RESPONDENT:Madigan et al.
LOCATION:Dougherty Superior Court
DOCKET NO.: 90-6861
DECIDED BY: Rehnquist Court (1991-1993)
LOWER COURT: United States Court of Appeals for the Tenth Circuit
CITATION: 503 US 140 (1992)
ARGUED: Dec 09, 1991
DECIDED: Mar 04, 1992
Maureen E. Mahoney – on behalf of the Respondents
Paul M. Smith – on behalf of the Petitioner
Media for McCarthy v. Madigan
Audio Transcription for Opinion Announcement – March 04, 1992 in McCarthy v. Madigan
William H. Rehnquist:
The opinion of the Court in No. 90-6861, Mccarthy against Madigan will be announced by Justice Blackmun.
Harry A. Blackmun:
This case comes to us from the Court of Appeals for the Tenth Circuit.

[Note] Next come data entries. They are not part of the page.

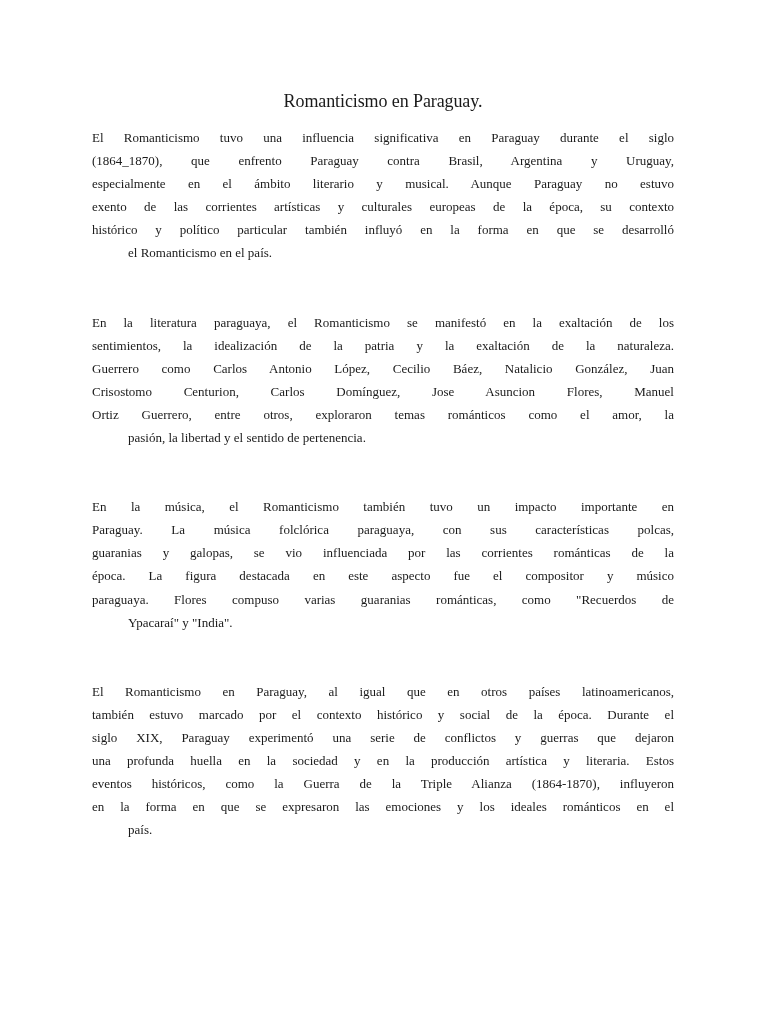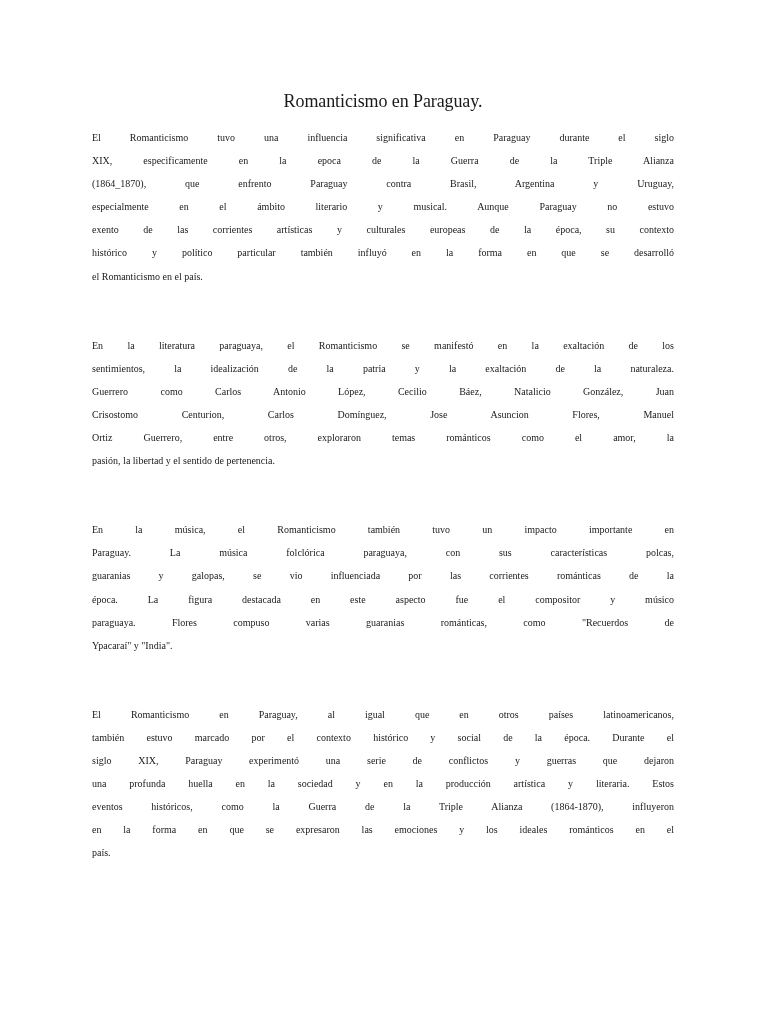"El Romanticismo tuvo una influencia" .para { font-size: 10px -> 13px }
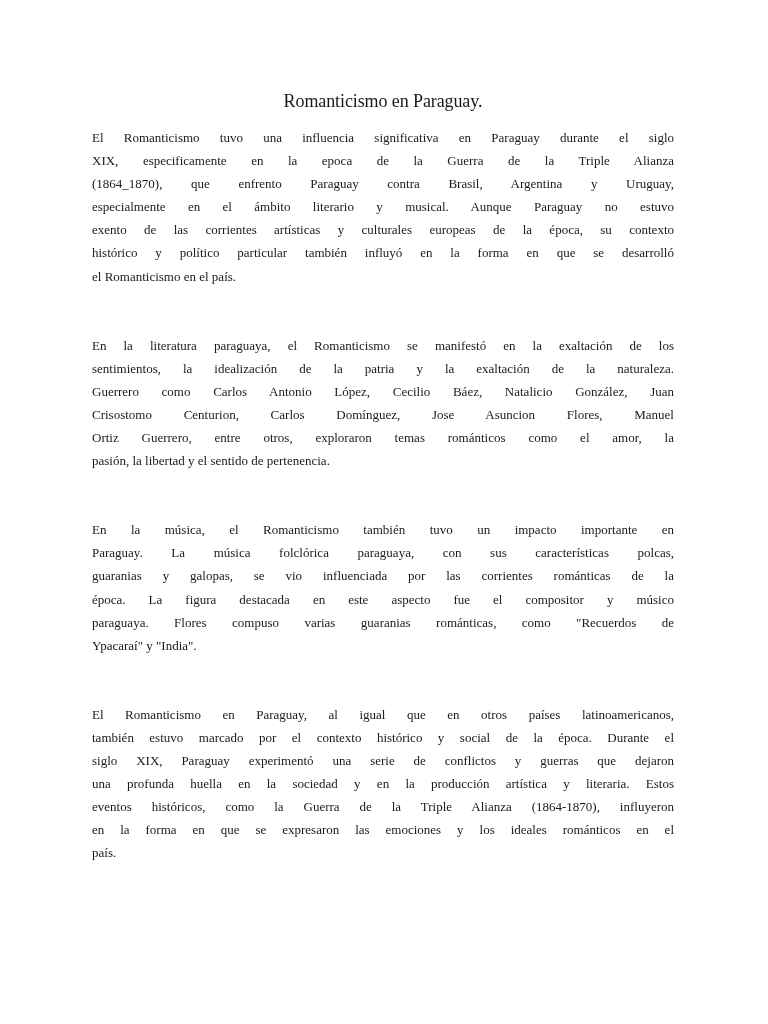"XIX, especificamente en la epoca" span.line { html: <span>XIX, especificamente en la epoca de la Guerra de la Triple Alianza</span> -> none }
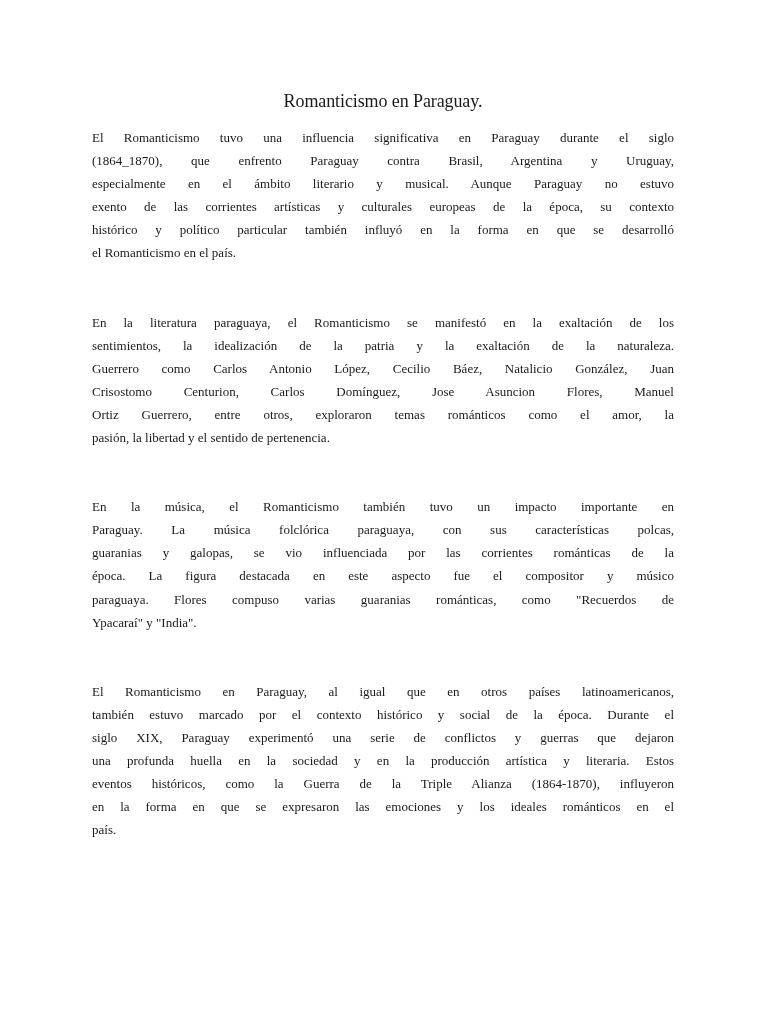"el Romanticismo en el país." .para .line.last { margin-left: none -> 36px }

Petitioner, Mccarthy, when he was a federal prisoner sued the respondent, prison officials, for damages for alleged violations of his Eighth Amendment rights due, it was said, to deliberate indifference to his needs in medical condition resulting from a back operation and psychiatric problems.
And this was a case of the kind represented by what we call the Bivens decision here a few years ago.
The District Court dismissed the compliant on the ground that petitioner had failed to exhaust his administrative remedies provided by the Bureau of Prisons, and that included rapid filing and response time tables with no provision for a hearing on the granting of any particular type of relief.
Petitioner further argued that the exhaustion was not required because he sought only money damages which the Bureau could not provide anyway.
The Court of Appeals affirmed.
In an opinion filed with the Clerk today, we reverse that judgment.
We hold that exhaustion of the Bureau’s administrative procedures not required before a federal prisoner can initiate a Bivens action solely for money damages.
Federal Courts must exercise sound judicial discretion in these circumstances by balancing the plaintiff’s interest in prompt access to a federal judicial forum against institutional interest favoring exhaustion.
Here, Congress does not require exhaustion and Mccarthy’s individual interest outweigh the institutional interest.
The Chief Justice has filed a separate opinion concurring in the judgment and is joined therein by Justice Scalia and Justice Thomas.